# [Supplied data]
════════════════════

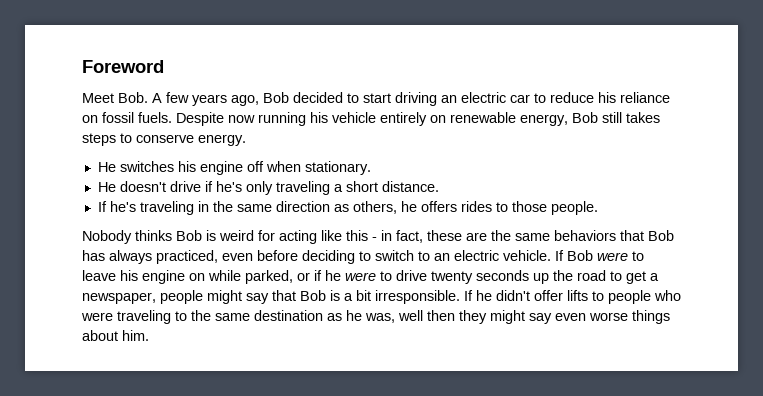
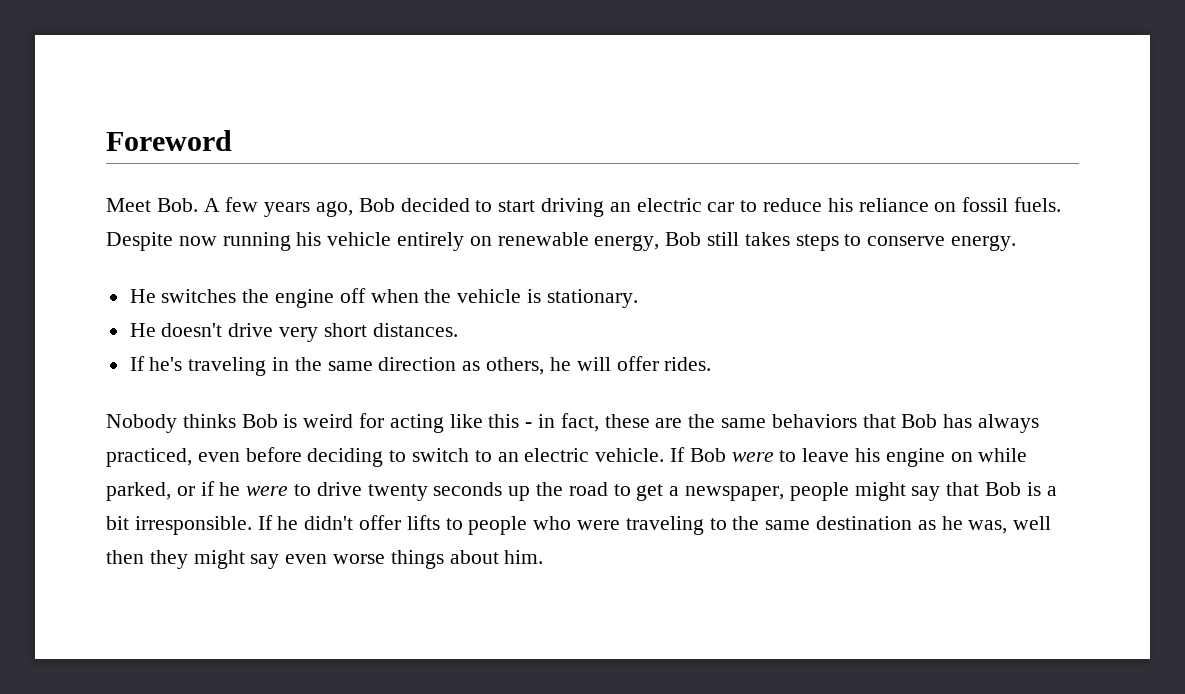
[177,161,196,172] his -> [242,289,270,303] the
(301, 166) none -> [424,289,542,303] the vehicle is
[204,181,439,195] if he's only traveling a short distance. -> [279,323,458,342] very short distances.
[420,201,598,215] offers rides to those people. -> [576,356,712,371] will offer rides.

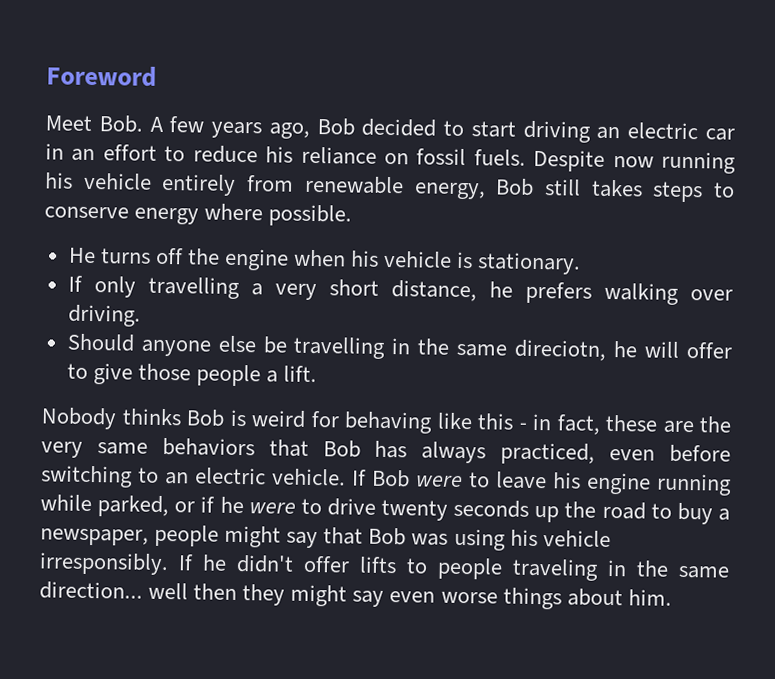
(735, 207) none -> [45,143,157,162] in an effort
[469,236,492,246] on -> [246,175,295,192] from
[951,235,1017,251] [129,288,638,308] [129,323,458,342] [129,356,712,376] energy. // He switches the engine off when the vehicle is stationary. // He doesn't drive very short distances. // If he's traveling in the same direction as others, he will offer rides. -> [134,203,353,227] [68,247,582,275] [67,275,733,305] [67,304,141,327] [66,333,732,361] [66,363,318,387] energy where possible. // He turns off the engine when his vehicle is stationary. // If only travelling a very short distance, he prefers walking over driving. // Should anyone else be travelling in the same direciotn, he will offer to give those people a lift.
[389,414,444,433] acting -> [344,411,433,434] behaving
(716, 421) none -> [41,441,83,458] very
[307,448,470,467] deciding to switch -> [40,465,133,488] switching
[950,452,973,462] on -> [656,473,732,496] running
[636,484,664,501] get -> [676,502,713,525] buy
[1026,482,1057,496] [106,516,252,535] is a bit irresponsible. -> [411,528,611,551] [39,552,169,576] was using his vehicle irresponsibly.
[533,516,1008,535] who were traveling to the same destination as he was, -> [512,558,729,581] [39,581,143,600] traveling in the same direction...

════════════════════

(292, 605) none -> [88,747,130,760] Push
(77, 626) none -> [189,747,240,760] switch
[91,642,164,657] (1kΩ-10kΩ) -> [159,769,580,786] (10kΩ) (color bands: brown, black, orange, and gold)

════════════════════

# [What you are asked to do]
Above are the records. Copy only the lines from the one with "[177,161,196,172] his ->" through the one with "[533,516,1008,535] who were", exactly, with no pictures.

# [Task response]
[177,161,196,172] his -> [242,289,270,303] the
(301, 166) none -> [424,289,542,303] the vehicle is
[204,181,439,195] if he's only traveling a short distance. -> [279,323,458,342] very short distances.
[420,201,598,215] offers rides to those people. -> [576,356,712,371] will offer rides.

(735, 207) none -> [45,143,157,162] in an effort
[469,236,492,246] on -> [246,175,295,192] from
[951,235,1017,251] [129,288,638,308] [129,323,458,342] [129,356,712,376] energy. // He switches the engine off when the vehicle is stationary. // He doesn't drive very short distances. // If he's traveling in the same direction as others, he will offer rides. -> [134,203,353,227] [68,247,582,275] [67,275,733,305] [67,304,141,327] [66,333,732,361] [66,363,318,387] energy where possible. // He turns off the engine when his vehicle is stationary. // If only travelling a very short distance, he prefers walking over driving. // Should anyone else be travelling in the same direciotn, he will offer to give those people a lift.
[389,414,444,433] acting -> [344,411,433,434] behaving
(716, 421) none -> [41,441,83,458] very
[307,448,470,467] deciding to switch -> [40,465,133,488] switching
[950,452,973,462] on -> [656,473,732,496] running
[636,484,664,501] get -> [676,502,713,525] buy
[1026,482,1057,496] [106,516,252,535] is a bit irresponsible. -> [411,528,611,551] [39,552,169,576] was using his vehicle irresponsibly.
[533,516,1008,535] who were traveling to the same destination as he was, -> [512,558,729,581] [39,581,143,600] traveling in the same direction...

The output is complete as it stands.